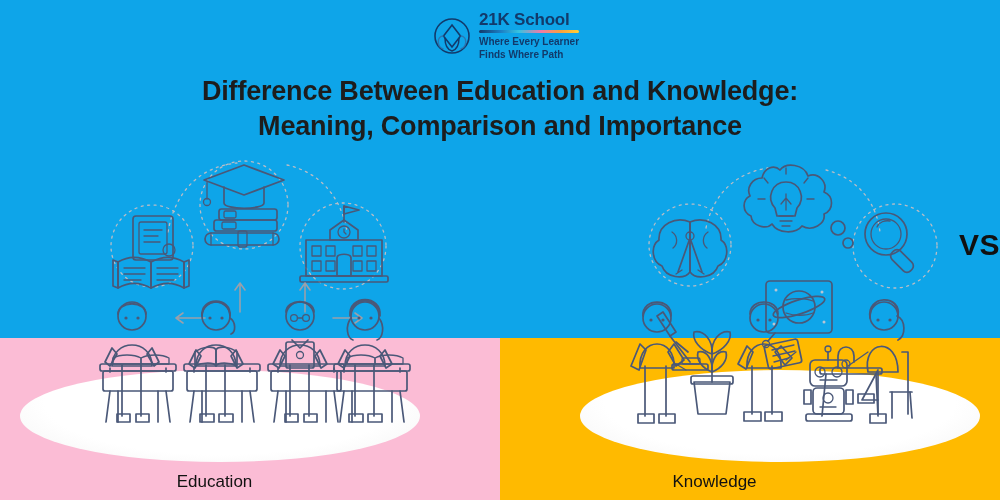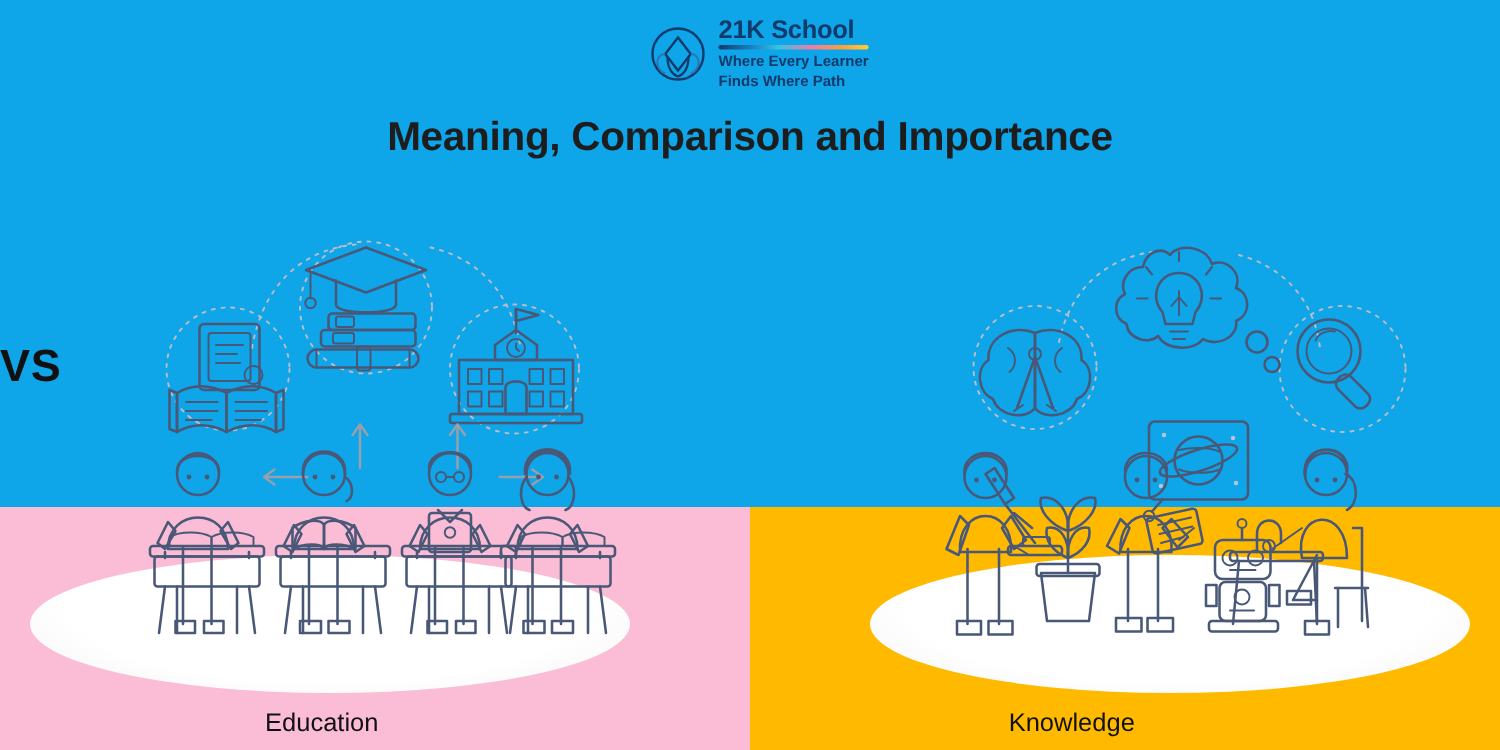--- a/index.html
+++ b/index.html
@@ -75,6 +75,7 @@
   </div>
 
   <div class="title">
+    <div>Difference Between Education and Knowledge:</div>
     <div>Meaning, Comparison and Importance</div>
   </div>
 

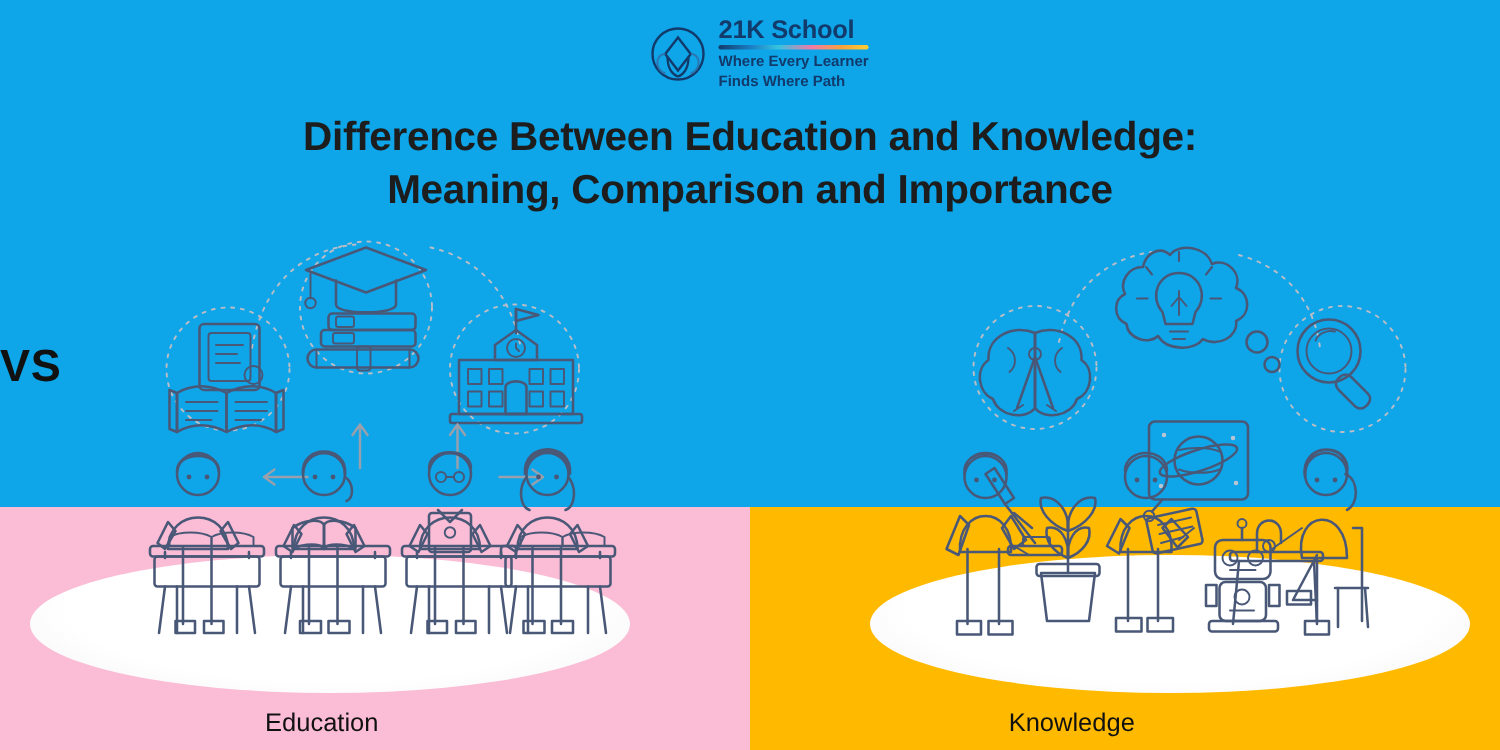--- a/index.html
+++ b/index.html
@@ -36,7 +36,7 @@
     font-size:27px;font-weight:bold;color:#1d1d1d;line-height:1.30;letter-spacing:-.2px;}
 
   
-  .vs{position:absolute;left:0;top:228px;width:1000px;text-align:left;
+  .vs{position:absolute;left:0;top:228px;width:1000px;text-align:right;
     font-size:30px;font-weight:bold;color:#111;letter-spacing:.5px;}
 
   

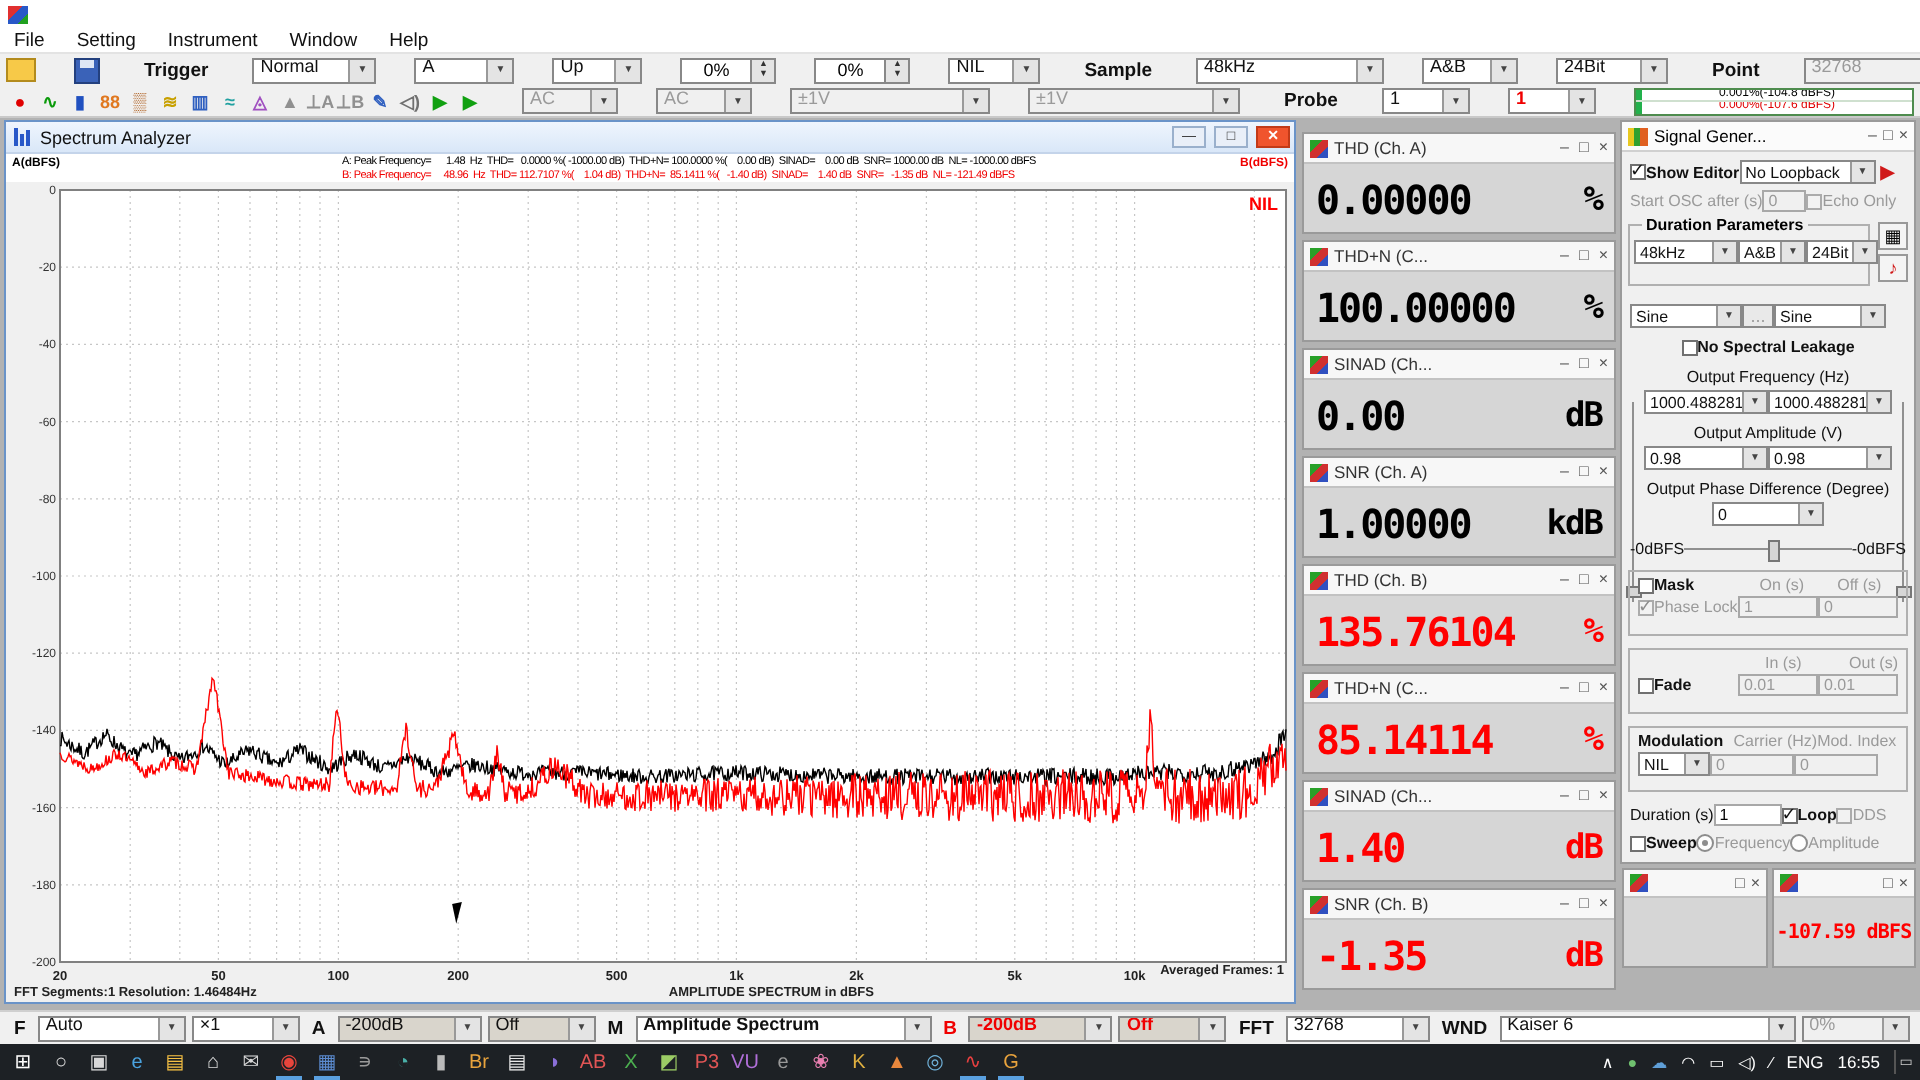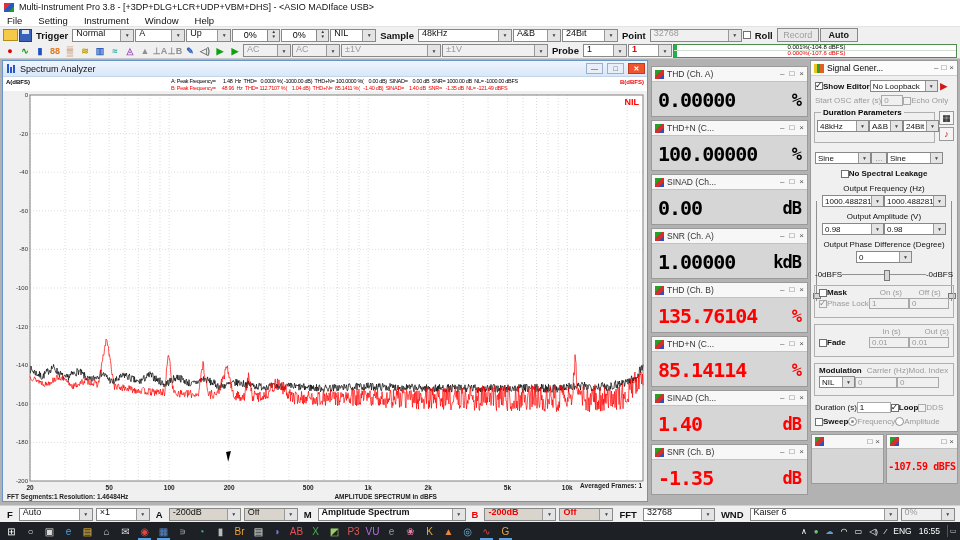--- a/index.html
+++ b/index.html
@@ -112,7 +112,6 @@
 
   <div class="titlebar">
     <span class="app-ico"></span>
-    <span class="ttl">Multi-Instrument Pro 3.8   -   [+3DP+DLG+LCR+UDP+VBM+DHS]   -   &lt;ASIO MADIface USB&gt;</span>
   </div>
 
   <div class="menubar">

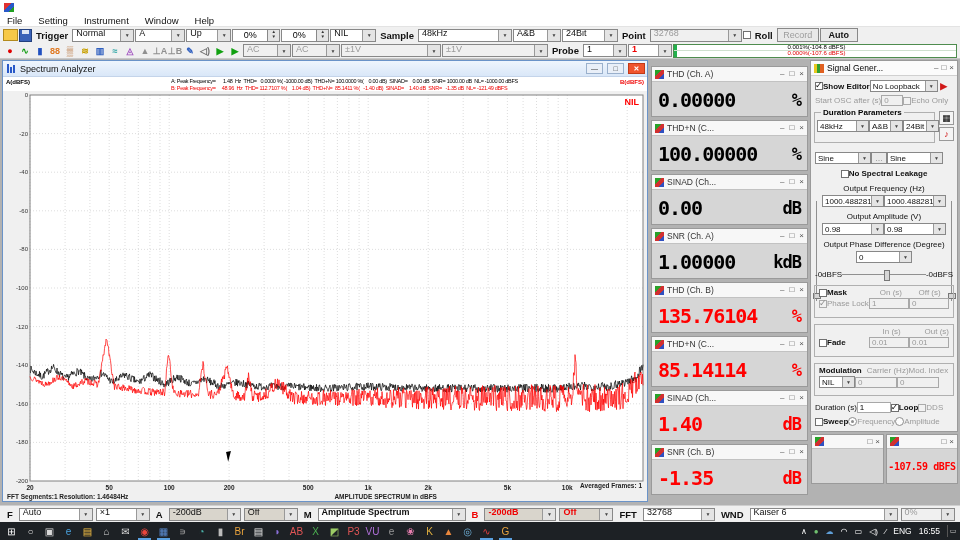--- a/index.html
+++ b/index.html
@@ -11,7 +11,7 @@
 .menubar{position:absolute;top:14px;left:0;width:960px;height:13px;background:#fff;border-bottom:1px solid #e3e3e3;display:flex;align-items:center;gap:16px;padding-left:7px;box-sizing:border-box}
 .mi{font-size:9.5px;color:#111;cursor:default}
 
-.tb{position:absolute;left:0;width:960px;height:16px;background:#f0f0f0;display:flex;align-items:center;gap:1px;padding:0 3px;box-sizing:border-box}
+.tb{position:absolute;left:0;width:960px;height:16px;background:#f0f0f0;display:flex;align-items:center;gap:19px;padding:0 3px;box-sizing:border-box}
 .tb1{top:27px}
 .tb2{top:43px;border-bottom:1px solid #c9c9c9}
 .blab{font-size:9.5px;font-weight:bold;color:#111;padding:0 3px;white-space:nowrap}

● ● ● ● ●

* What the task requires *
Read the entries above and find each line holding the word "solid". Copy it out.

* Output of the task *
 .menubar{position:absolute;top:14px;left:0;width:960px;height:13px;background:#fff;border-bottom:1px solid #e3e3e3;display:flex;align-items:center;gap:16px;padding-left:7px;box-sizing:border-box}
 .tb2{top:43px;border-bottom:1px solid #c9c9c9}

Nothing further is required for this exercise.